Seen this Scam last month, my suspicion was aroused by the fact that so many spelling mistakes had been noted that my first call was to inform the ticket issuing office
One of my users got the first of these a few weeks ago, the link for act now looked wrong and I knew from painful experience that speeding fines all arrive via snail mail.
Anyone have the typical Subject field info and is the body content in text format or image format?
Sorry…I didn’t make that clear – I cropped the image a bit tightly to save space.
The text at the top, “Penalty notice number: 891571934”, was the subject line.
The body was HTML, no images, with a text-only alternative.
Great, thanks for the update Paul. Not seen anything here on our systems in WA yet, but wouldn’t be surprised it this one morphed a little to other Aus states.
Samples I saw asked for $1200 worth of bitcoin not half that, are you guys sure thats from the right sample
Well, that’s the think with download links…the crooks can change the payload at will.
FWIW, this one didn’t ask for half of what you saw (which would be $600). The screenshot is as you see in the article: $500 now or $1000 later.
Same thing, really: you didn’t even *think* of paying up, did you 🙂
Thanks. They got me. I didn’t pay up but I have wasted most of the day trying to get my PC fixed. Of course, files are still encrypted – anyone know where/how to get the right key?
If the crooks’ servers have been taken down then there is no way to retrieve the key. Just restore your data from your latest backup. You do backup your data, don’t you?
When I uploaded this file to VIRUSTOTAL, SOPHOS was shown as “clean”???
Hmmm. Difficult to comment on the what/how/why given only that you uploaded a file (perhaps it was different?) to VirusTotal.

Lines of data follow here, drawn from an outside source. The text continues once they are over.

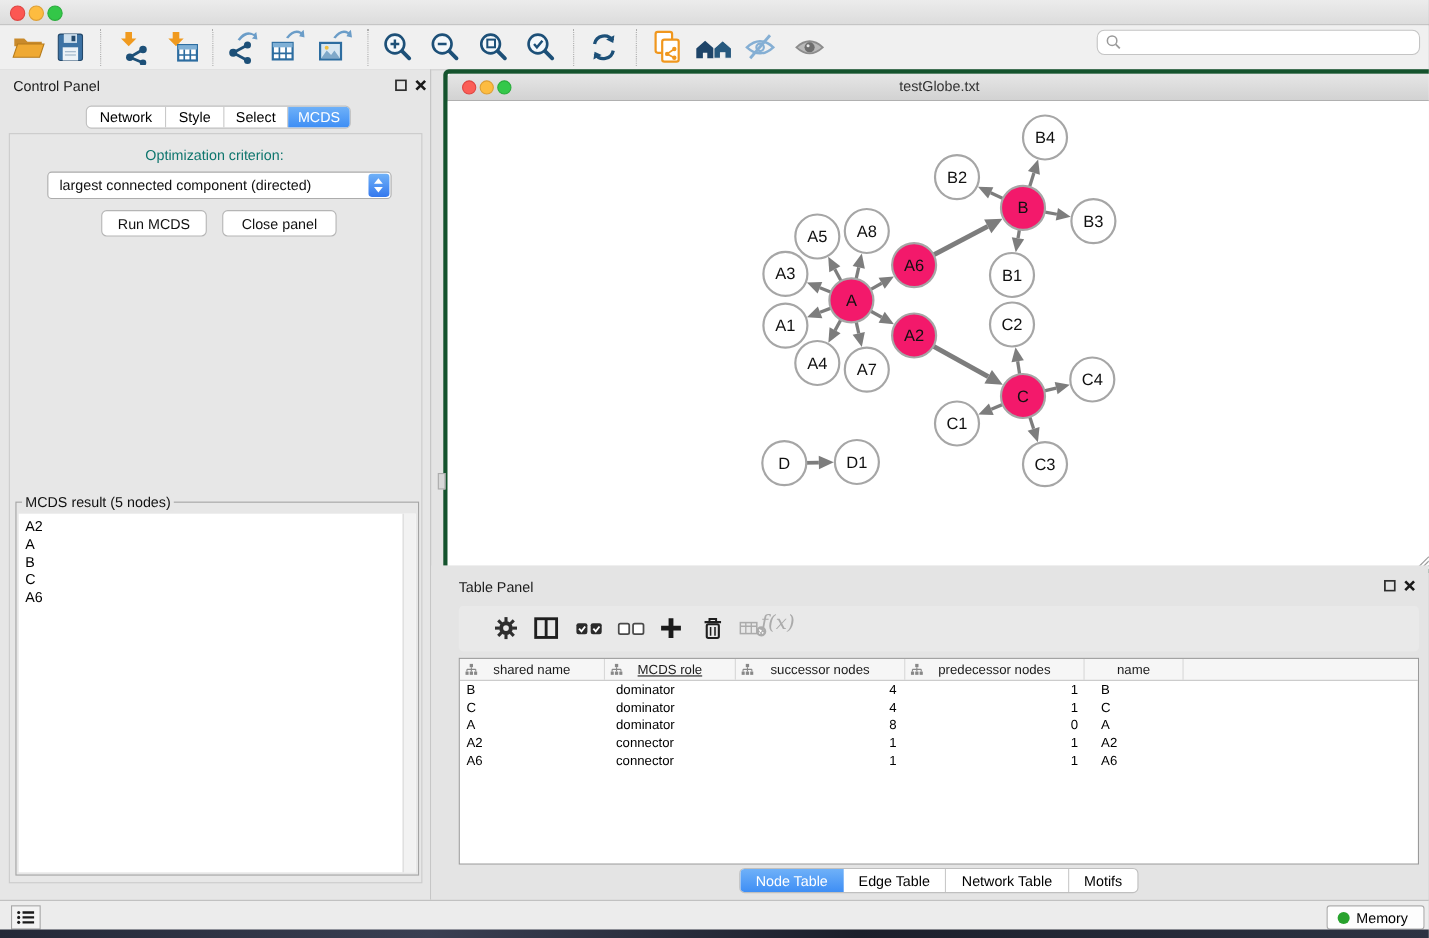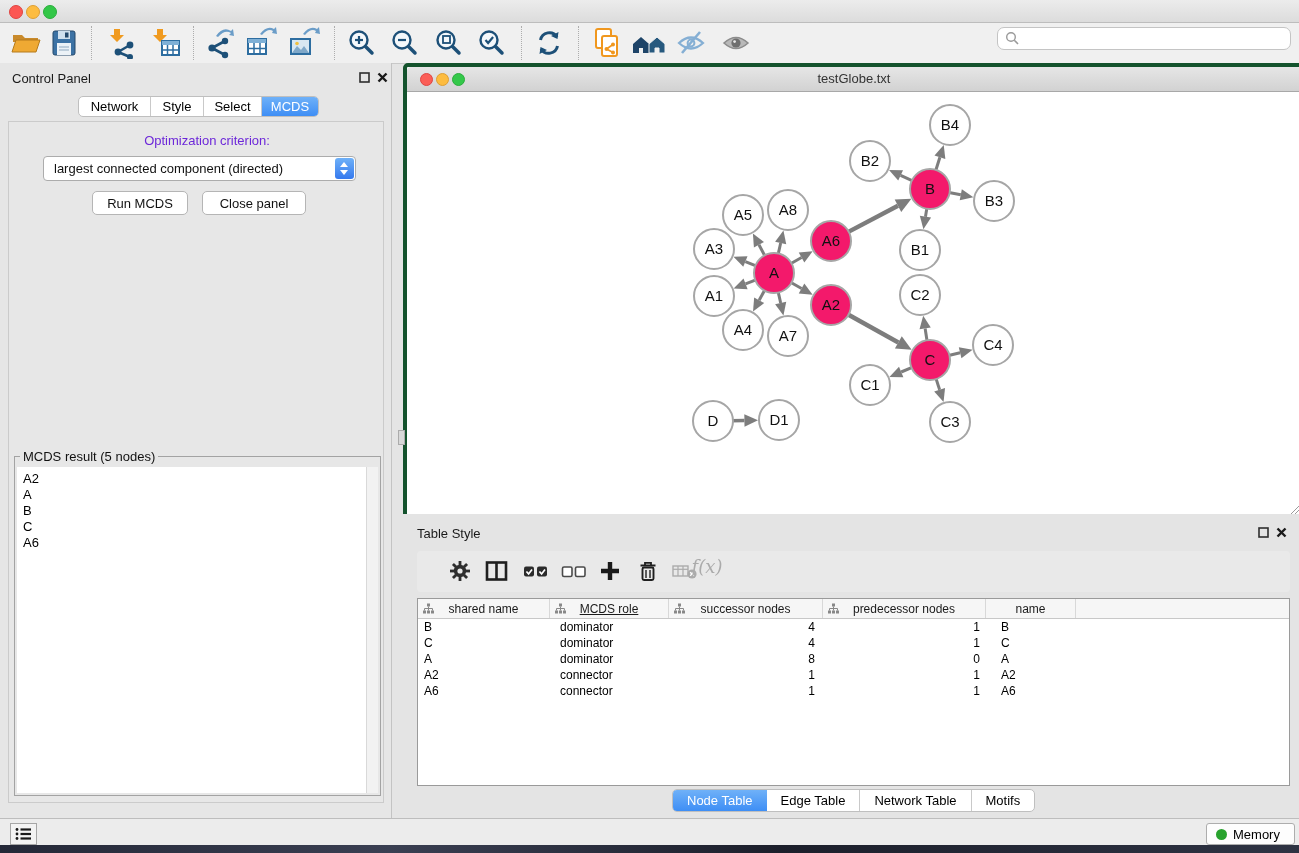--- a/index.html
+++ b/index.html
@@ -39,7 +39,7 @@
   .seg span.active{background:linear-gradient(#6FB1F8,#3E8EF5);color:#FFF;border-right:none;}
   .cp-content{left:8px;top:121px;width:374px;height:680px;background:#E7E7E7;
     border:1px solid #CBCBCB;}
-  .opt-label{left:8px;top:133px;width:374px;text-align:center;font-size:13px;color:#6d28d9;padding-left:12px;}
+  .opt-label{left:8px;top:133px;width:374px;text-align:center;font-size:13px;color:#0f766e;}
   .dropdown{left:43px;top:156px;width:313px;height:25px;background:#FFF;
     border:1px solid #ACACAC;border-radius:4px;box-sizing:border-box;}
   .dropdown .val{position:absolute;left:10px;top:4px;font-size:13px;color:#111;white-space:nowrap;}

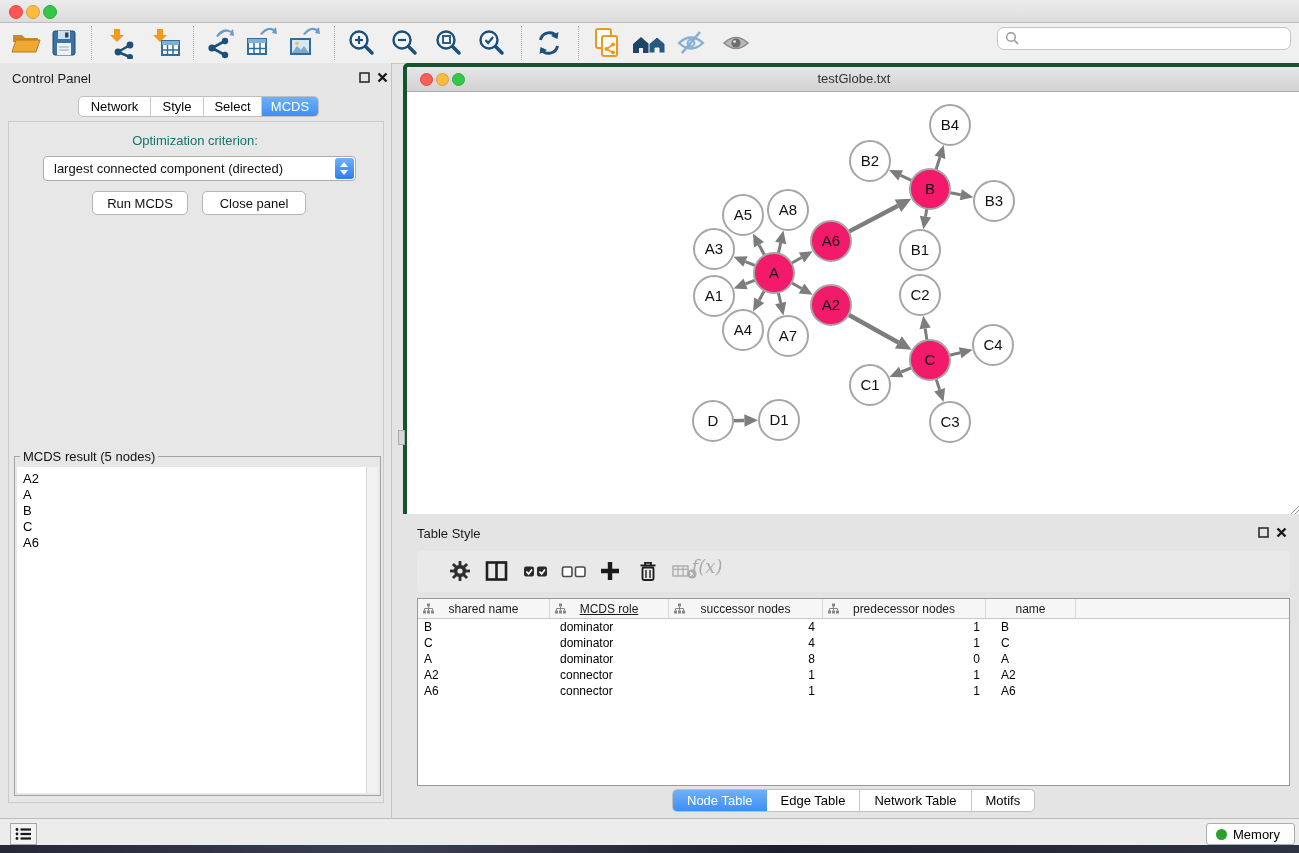--- a/index.html
+++ b/index.html
@@ -491,7 +491,7 @@
   <div class="abs divider-handle" style="left:844px;top:515px;width:13px;height:5px"></div>
 
   <div class="abs tpanel">
-    <div class="abs panel-title" style="left:25px;top:12px">Table Style</div>
+    <div class="abs panel-title" style="left:25px;top:12px">Table Panel</div>
     <span class="mini-btn" style="left:866px;top:13px">
       <svg width="11" height="11" viewBox="0 0 11 11">
         <rect x="1" y="1" width="9" height="9" fill="none" stroke="#2E2E2E" stroke-width="1.6"></rect>

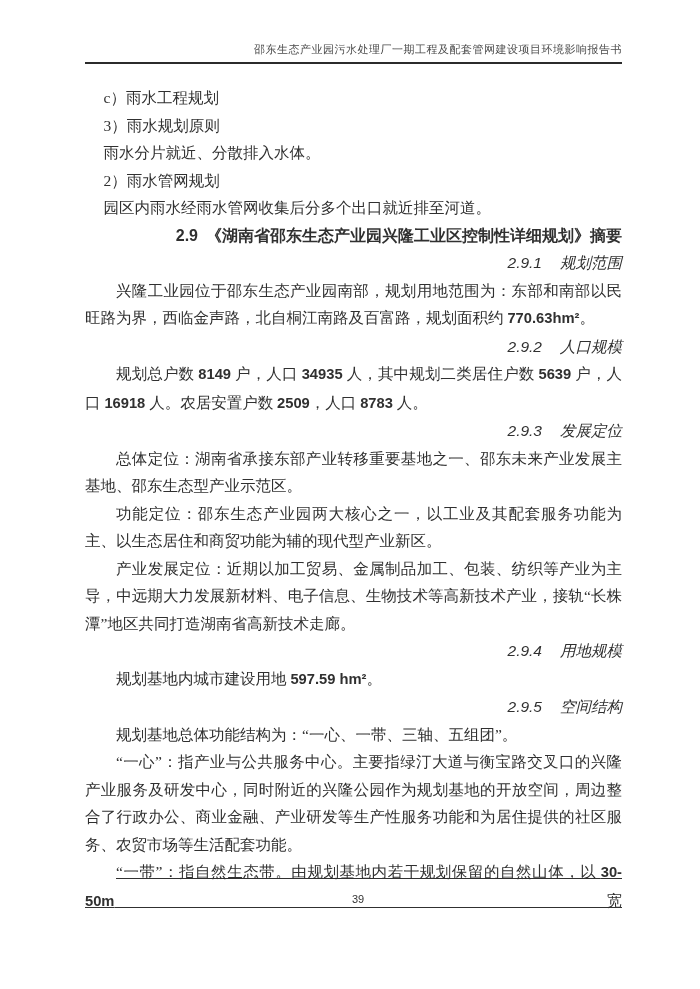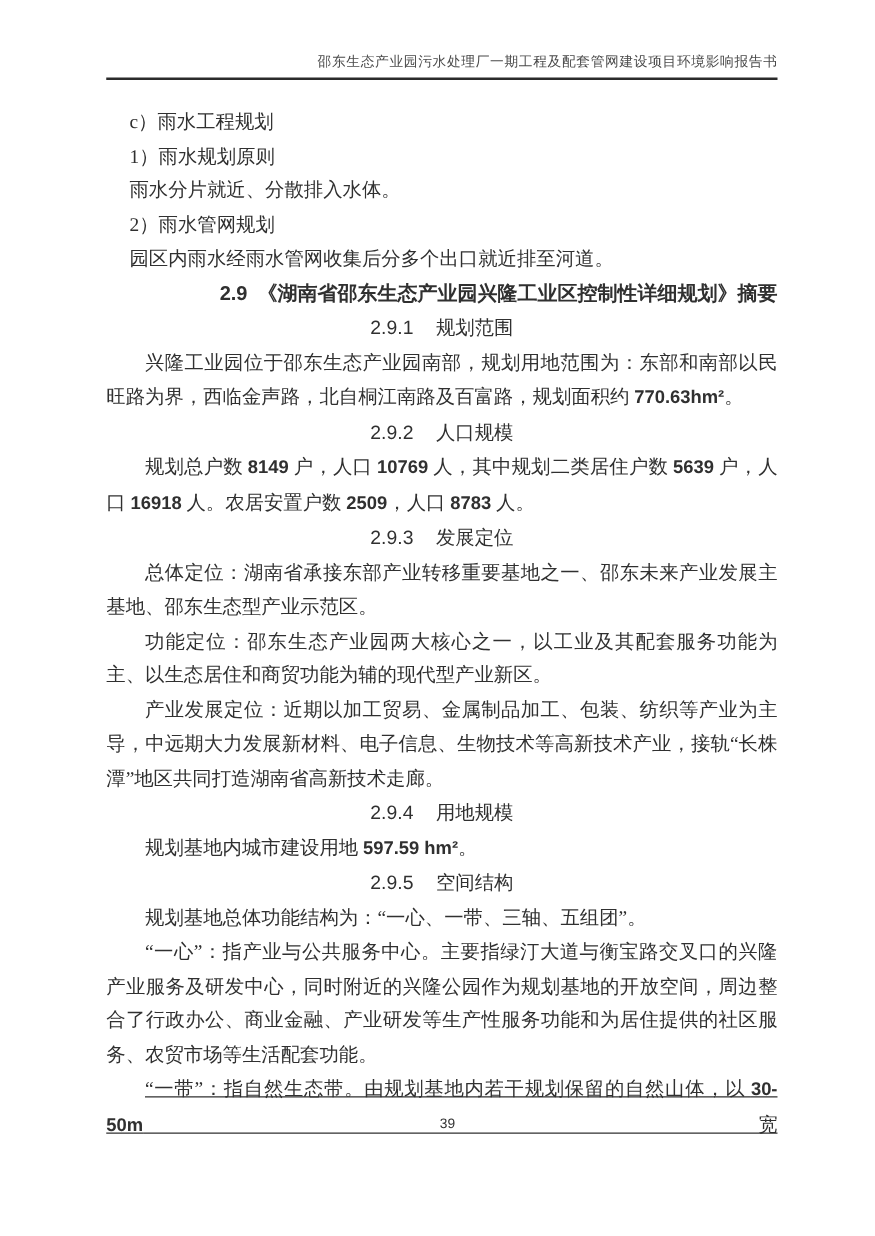--- a/index.html
+++ b/index.html
@@ -73,7 +73,7 @@
 
   <div class="content">
     <p class="indent-sm"><span>c）雨水工程规划</span></p>
-    <p class="indent-sm"><span>1）雨水规划原则</span></p>
+    <p class="indent-sm"><span>3）雨水规划原则</span></p>
     <p class="indent-sm"><span>雨水分片就近、分散排入水体。</span></p>
     <p class="indent-sm"><span>2）雨水管网规划</span></p>
     <p class="indent-sm"><span>园区内雨水经雨水管网收集后分多个出口就近排至河道。</span></p>

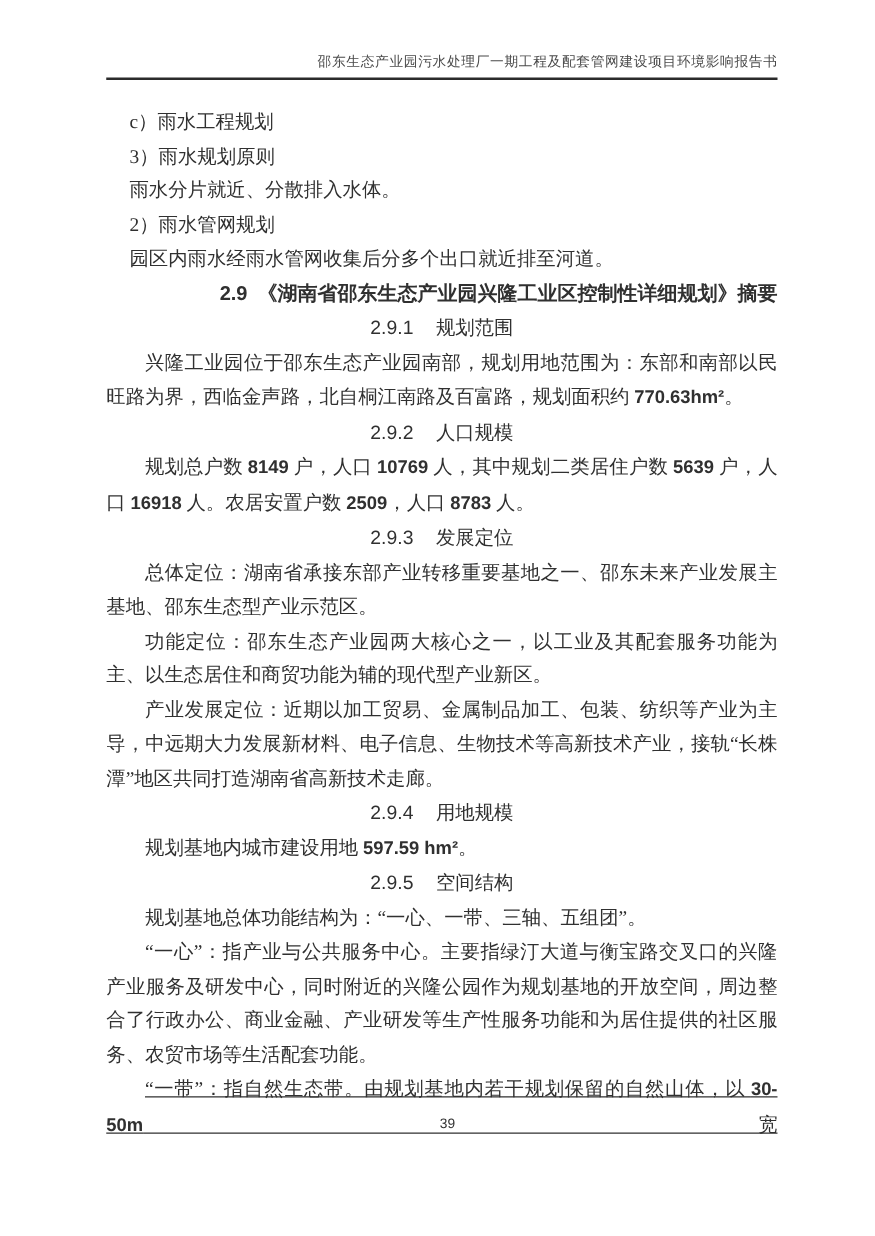--- a/index.html
+++ b/index.html
@@ -38,7 +38,7 @@
   .indent-sm { text-indent: 1.2em; }
   .indent { text-indent: 2em; }
   .heading-1 { font-weight: bold; font-size: 16px; text-align: right; }
-  .heading-2 { text-align: center; }
+  .heading-2 { text-align: right; font-style: italic; }
   .sec-num {
     font-family: "Liberation Sans", "DejaVu Sans", sans-serif;
     margin-right: 18px;

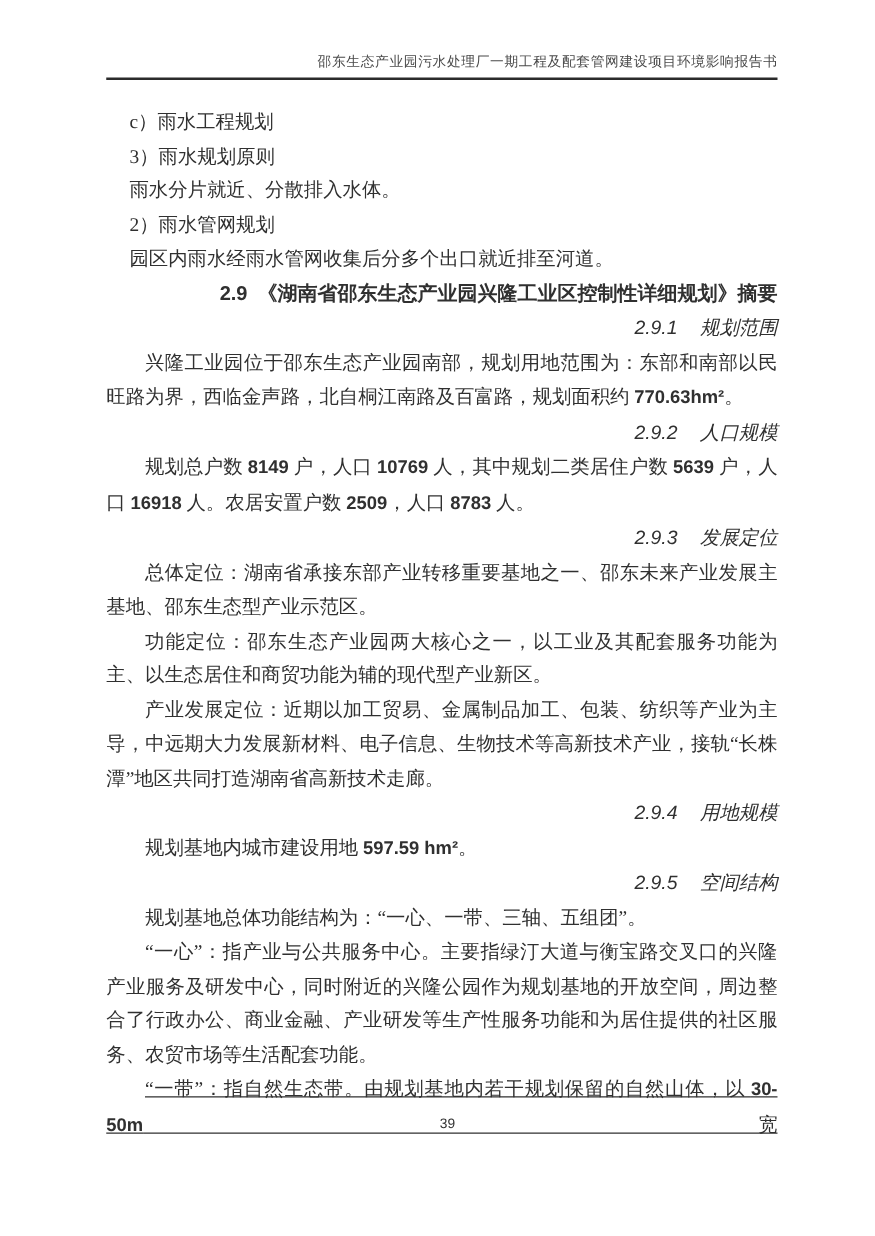--- a/index.html
+++ b/index.html
@@ -84,7 +84,7 @@
     <p class="indent"><span>兴隆工业园位于邵东生态产业园南部，规划用地范围为：东部和南部以民旺路为界，西临金声路，北自桐江南路及百富路，规划面积约 </span><span class="num">770.63hm²</span><span>。</span></p>
 
     <p class="heading-2"><span class="sec-num">2.9.2</span><span>人口规模</span></p>
-    <p class="indent"><span>规划总户数 </span><span class="num">8149</span><span> 户，人口 </span><span class="num">10769</span><span> 人，其中规划二类居住户数 </span><span class="num">5639</span><span> 户，人口 </span><span class="num">16918</span><span> 人。农居安置户数 </span><span class="num">2509</span><span>，人口 </span><span class="num">8783</span><span> 人。</span></p>
+    <p class="indent"><span>规划总户数 </span><span class="num">8149</span><span> 户，人口 </span><span class="num">34935</span><span> 人，其中规划二类居住户数 </span><span class="num">5639</span><span> 户，人口 </span><span class="num">16918</span><span> 人。农居安置户数 </span><span class="num">2509</span><span>，人口 </span><span class="num">8783</span><span> 人。</span></p>
 
     <p class="heading-2"><span class="sec-num">2.9.3</span><span>发展定位</span></p>
     <p class="indent"><span>总体定位：湖南省承接东部产业转移重要基地之一、邵东未来产业发展主基地、邵东生态型产业示范区。</span></p>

I’d suggest submitting the sample directly to SophosLabs, which makes sure we get exactly what you are sending in, and means you can add a note to explain the circumstances:
https://secure2.sophos.com/en-us/support/contact-support/sample-submission.aspx
I had to deal with case of ransomware here in FL that came thru the USPS Mail software. The best prevention and cure, and maybe the only one is, make sure you have a strong back up system in place. If you fall in this scam, and I hope you don’t, getting out is not a problem, the lost of data is what hurts you. My client lost years of work!… So make sure your backup is a backup not a daily data usage, because even if it is in a cloud it’s going to be affected or loss.